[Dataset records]
++++++++++++++++++++

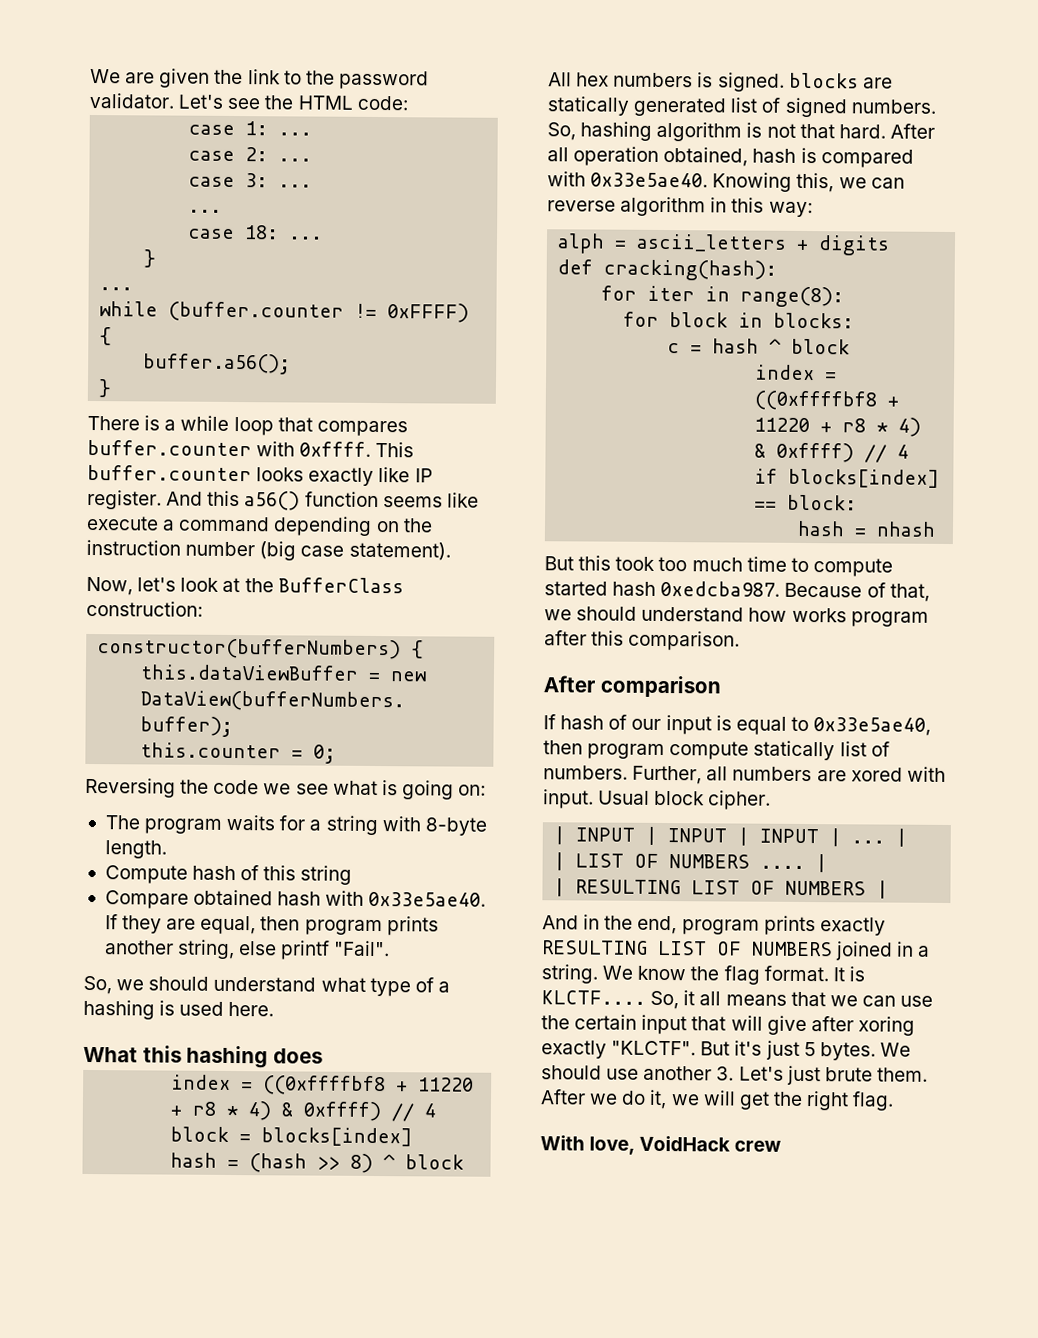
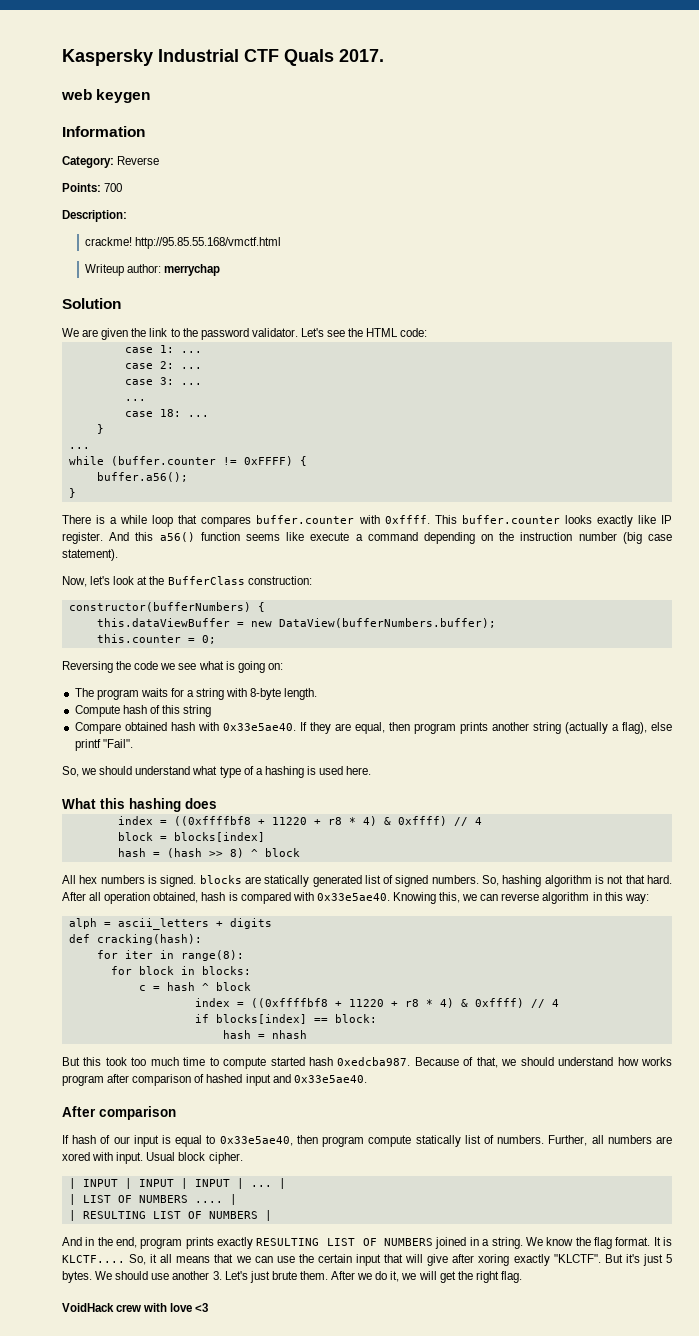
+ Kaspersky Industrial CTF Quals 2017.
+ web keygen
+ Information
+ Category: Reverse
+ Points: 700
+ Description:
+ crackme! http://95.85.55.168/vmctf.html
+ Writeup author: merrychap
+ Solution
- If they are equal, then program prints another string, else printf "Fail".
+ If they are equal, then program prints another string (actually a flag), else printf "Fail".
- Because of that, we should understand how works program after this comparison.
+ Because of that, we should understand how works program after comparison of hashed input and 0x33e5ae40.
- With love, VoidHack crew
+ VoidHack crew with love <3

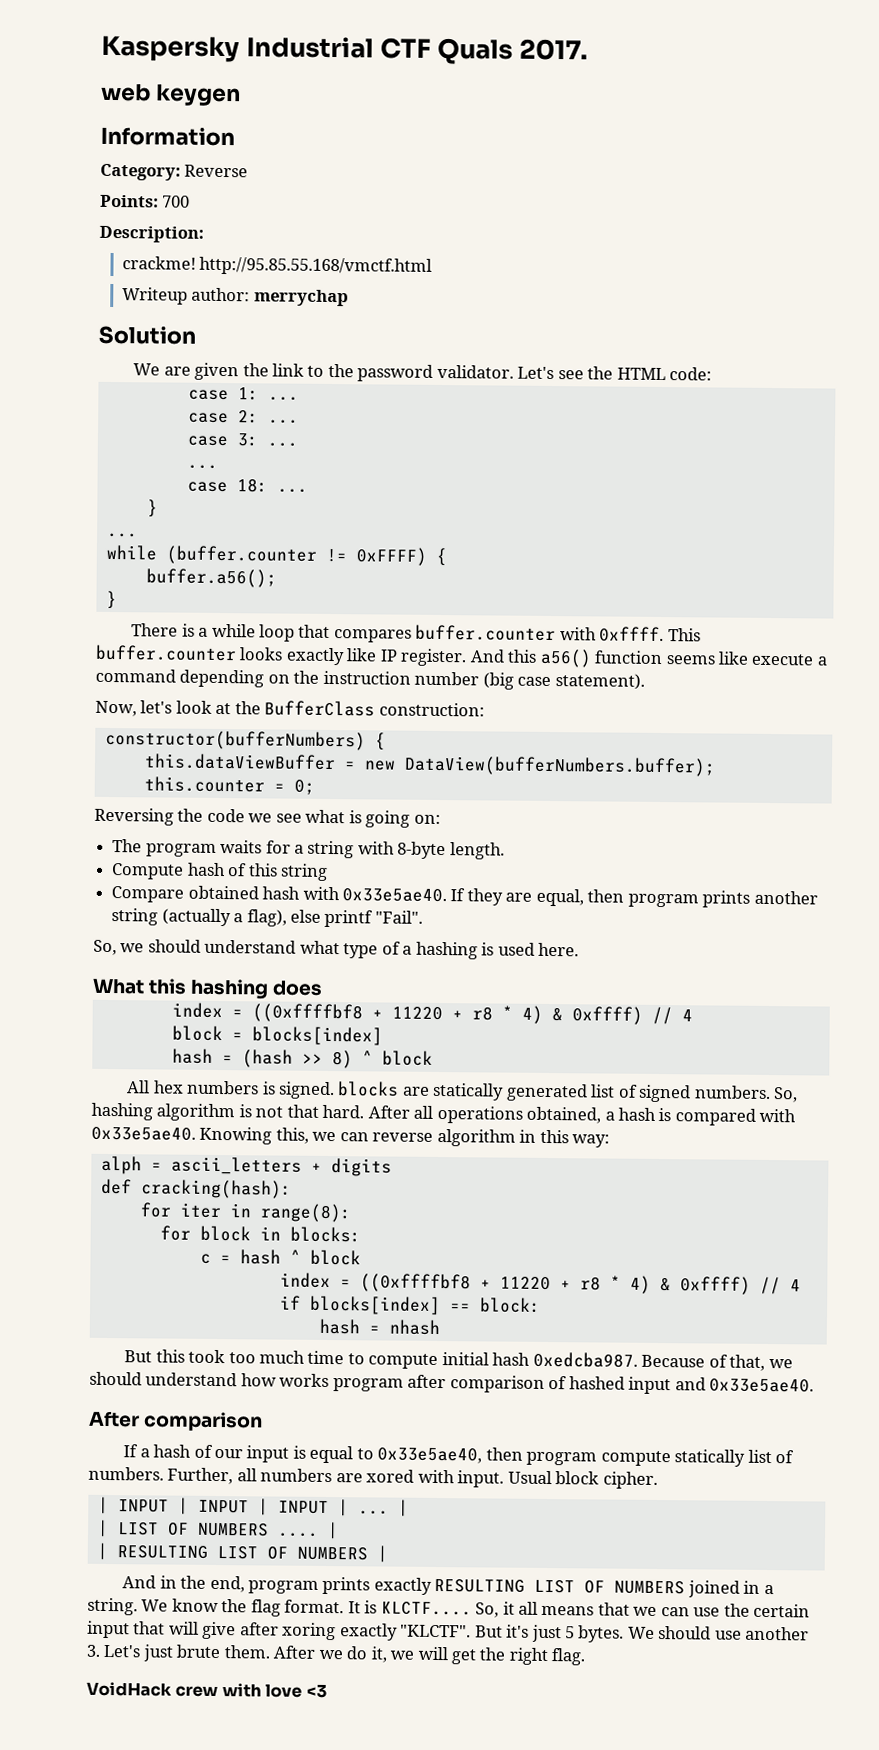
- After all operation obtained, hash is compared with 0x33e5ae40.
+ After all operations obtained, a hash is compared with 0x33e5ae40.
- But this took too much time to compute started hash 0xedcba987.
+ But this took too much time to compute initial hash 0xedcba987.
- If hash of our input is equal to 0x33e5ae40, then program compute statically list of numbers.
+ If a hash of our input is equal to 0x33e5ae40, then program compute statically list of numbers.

++++++++++++++++++++

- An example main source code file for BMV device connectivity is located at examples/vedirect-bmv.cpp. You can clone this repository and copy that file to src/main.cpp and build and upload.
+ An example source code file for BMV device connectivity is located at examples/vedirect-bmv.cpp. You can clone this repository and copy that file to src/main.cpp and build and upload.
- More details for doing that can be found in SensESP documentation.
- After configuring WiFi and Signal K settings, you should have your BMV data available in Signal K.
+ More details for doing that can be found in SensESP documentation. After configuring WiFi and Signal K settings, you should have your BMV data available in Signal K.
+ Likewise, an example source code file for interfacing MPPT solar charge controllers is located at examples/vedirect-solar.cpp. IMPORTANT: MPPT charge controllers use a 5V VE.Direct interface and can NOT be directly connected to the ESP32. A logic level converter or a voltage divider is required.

++++++++++++++++++++

### Task brief
Find the word "prints" in the records. Copy every line it appears in.

### Task response
- If they are equal, then program prints another string, else printf "Fail".
+ If they are equal, then program prints another string (actually a flag), else printf "Fail".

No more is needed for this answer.